Abstract

Human colorectal carcinomas frequently express elevated levels of c-myc mRNA in the absence of a gross genetic change at the c-myc locus. To test the hypothesis that these tumors are defective in a gene function necessary for the regulation of c-myc expression, we fused an osteosarcoma cell line that exhibits normal c-myc regulation with two colon carcinoma cell lines that express deregulated levels of c-myc mRNA. The levels of c-myc transcripts in all of the hybrid clones examined were normal and were induced normally by a mitogenic stimulus. Since rates of c-myc mRNA turnover in the colon carcinoma cells were found to be comparable to those in normal cells, increased message stability cannot account for the increased steady-state levels of transcripts. Our findings suggest that loss of function of a trans-acting regulator is responsible for the deregulation of c-myc expression in a major fraction of colorectal carcinomas.
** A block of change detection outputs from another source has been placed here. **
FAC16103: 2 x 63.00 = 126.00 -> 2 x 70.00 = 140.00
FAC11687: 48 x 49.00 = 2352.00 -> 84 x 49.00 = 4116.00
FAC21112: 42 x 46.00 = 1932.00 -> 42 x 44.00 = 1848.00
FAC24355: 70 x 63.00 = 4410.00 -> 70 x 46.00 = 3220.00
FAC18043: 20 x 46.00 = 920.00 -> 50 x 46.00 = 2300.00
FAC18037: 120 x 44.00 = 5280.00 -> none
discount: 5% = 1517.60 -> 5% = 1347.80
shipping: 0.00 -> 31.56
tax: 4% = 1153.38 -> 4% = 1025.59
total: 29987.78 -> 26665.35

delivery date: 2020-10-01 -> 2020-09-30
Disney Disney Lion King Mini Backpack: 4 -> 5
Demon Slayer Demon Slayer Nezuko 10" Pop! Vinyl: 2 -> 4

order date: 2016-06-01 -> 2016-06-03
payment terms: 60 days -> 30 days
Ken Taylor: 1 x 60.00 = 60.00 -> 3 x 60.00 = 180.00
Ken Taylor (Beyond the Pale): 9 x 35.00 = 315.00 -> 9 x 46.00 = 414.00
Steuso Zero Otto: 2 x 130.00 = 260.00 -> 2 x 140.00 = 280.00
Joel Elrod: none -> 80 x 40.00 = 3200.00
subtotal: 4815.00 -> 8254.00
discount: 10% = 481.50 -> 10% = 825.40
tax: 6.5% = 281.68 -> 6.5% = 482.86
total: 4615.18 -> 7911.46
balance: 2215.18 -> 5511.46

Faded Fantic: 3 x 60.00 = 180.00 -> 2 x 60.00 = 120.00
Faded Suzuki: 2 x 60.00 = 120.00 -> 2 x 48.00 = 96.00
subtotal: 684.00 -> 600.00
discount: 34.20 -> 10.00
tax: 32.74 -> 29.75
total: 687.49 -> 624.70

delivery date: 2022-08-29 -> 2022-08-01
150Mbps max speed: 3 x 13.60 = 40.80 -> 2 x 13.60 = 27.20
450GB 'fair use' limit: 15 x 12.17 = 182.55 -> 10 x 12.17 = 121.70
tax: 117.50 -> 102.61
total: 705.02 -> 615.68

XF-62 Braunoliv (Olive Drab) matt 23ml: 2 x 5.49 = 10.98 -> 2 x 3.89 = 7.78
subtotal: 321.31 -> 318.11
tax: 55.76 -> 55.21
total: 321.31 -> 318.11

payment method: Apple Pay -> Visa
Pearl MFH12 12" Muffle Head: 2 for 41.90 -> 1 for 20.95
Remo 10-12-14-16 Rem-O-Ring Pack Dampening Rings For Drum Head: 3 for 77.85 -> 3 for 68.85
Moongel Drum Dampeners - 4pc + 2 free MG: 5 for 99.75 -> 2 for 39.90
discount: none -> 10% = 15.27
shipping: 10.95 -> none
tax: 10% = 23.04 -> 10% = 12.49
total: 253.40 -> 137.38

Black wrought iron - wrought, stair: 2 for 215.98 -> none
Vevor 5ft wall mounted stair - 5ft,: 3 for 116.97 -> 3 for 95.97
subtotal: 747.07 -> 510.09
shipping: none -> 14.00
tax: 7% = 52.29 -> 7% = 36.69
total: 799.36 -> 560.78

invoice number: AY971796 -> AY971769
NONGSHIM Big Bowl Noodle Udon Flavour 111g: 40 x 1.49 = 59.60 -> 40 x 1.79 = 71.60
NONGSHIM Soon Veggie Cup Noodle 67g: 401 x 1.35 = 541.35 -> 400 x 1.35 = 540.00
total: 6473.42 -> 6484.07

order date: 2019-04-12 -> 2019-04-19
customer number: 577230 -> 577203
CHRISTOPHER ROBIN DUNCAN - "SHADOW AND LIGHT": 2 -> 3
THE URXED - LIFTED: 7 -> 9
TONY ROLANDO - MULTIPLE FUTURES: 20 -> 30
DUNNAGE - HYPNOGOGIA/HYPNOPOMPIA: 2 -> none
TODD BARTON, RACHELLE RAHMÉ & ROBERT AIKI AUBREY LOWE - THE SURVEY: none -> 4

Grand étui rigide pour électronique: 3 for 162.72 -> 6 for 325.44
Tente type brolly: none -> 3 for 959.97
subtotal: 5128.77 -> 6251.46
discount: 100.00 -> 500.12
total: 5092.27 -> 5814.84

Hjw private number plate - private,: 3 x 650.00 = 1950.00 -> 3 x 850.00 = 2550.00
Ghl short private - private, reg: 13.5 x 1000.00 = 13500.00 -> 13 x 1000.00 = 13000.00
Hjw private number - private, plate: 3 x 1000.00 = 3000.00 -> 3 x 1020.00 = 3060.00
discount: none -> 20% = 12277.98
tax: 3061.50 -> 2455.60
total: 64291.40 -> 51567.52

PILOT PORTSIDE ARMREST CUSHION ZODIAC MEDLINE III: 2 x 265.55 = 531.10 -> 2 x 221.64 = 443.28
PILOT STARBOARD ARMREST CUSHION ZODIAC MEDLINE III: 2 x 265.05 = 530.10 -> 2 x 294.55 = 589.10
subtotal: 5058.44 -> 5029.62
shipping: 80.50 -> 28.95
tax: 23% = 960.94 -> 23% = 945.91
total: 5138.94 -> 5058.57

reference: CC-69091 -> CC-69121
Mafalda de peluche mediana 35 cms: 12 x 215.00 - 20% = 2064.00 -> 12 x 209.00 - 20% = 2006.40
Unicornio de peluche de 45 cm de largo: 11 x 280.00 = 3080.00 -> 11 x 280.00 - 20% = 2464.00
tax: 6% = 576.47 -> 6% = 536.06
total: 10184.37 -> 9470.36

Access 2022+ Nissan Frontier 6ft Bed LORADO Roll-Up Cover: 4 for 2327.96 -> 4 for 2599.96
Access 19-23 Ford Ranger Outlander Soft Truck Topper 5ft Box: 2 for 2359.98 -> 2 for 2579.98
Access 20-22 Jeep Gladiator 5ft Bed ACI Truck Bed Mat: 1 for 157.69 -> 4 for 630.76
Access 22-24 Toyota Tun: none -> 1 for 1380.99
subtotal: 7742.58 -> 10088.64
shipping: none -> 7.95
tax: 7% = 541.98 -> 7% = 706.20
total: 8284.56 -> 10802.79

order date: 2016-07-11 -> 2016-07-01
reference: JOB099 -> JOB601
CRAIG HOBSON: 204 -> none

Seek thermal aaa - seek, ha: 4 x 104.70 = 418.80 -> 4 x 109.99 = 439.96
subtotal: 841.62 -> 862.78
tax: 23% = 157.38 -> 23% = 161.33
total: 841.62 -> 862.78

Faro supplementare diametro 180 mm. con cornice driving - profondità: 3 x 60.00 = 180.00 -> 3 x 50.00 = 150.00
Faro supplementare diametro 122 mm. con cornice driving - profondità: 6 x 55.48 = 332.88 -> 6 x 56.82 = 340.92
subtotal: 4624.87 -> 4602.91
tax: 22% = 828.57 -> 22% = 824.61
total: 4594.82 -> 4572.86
Analysis of restriction fragment length polymorphisms in tumor/normal tissue pairs from patients with primary colorectal lesions indicated that deregulation of c-myc expression in the tumors is correlated with frequent loss of alleles of syntenic markers on chromosome 5q; allele loss on 5q could be detected in 9 of 19 tumors expressing deregulated levels of c-myc mRNA, but not in any of 8 tumors expressing normal levels of c-myc RNA. Chromosome 5q is the region known to contain the gene for familial adenomatous polyposis, an inherited predisposition to colon cancer. These findings, together with the earlier finding that the colonic distribution of tumors exhibiting deregulated c-myc expression is similar to that reported for familial polyposis, provide evidence that loss of function of the familial adenomatous polyposis gene is involved in a subset of colorectal cancers in which c-myc expression is deregulated.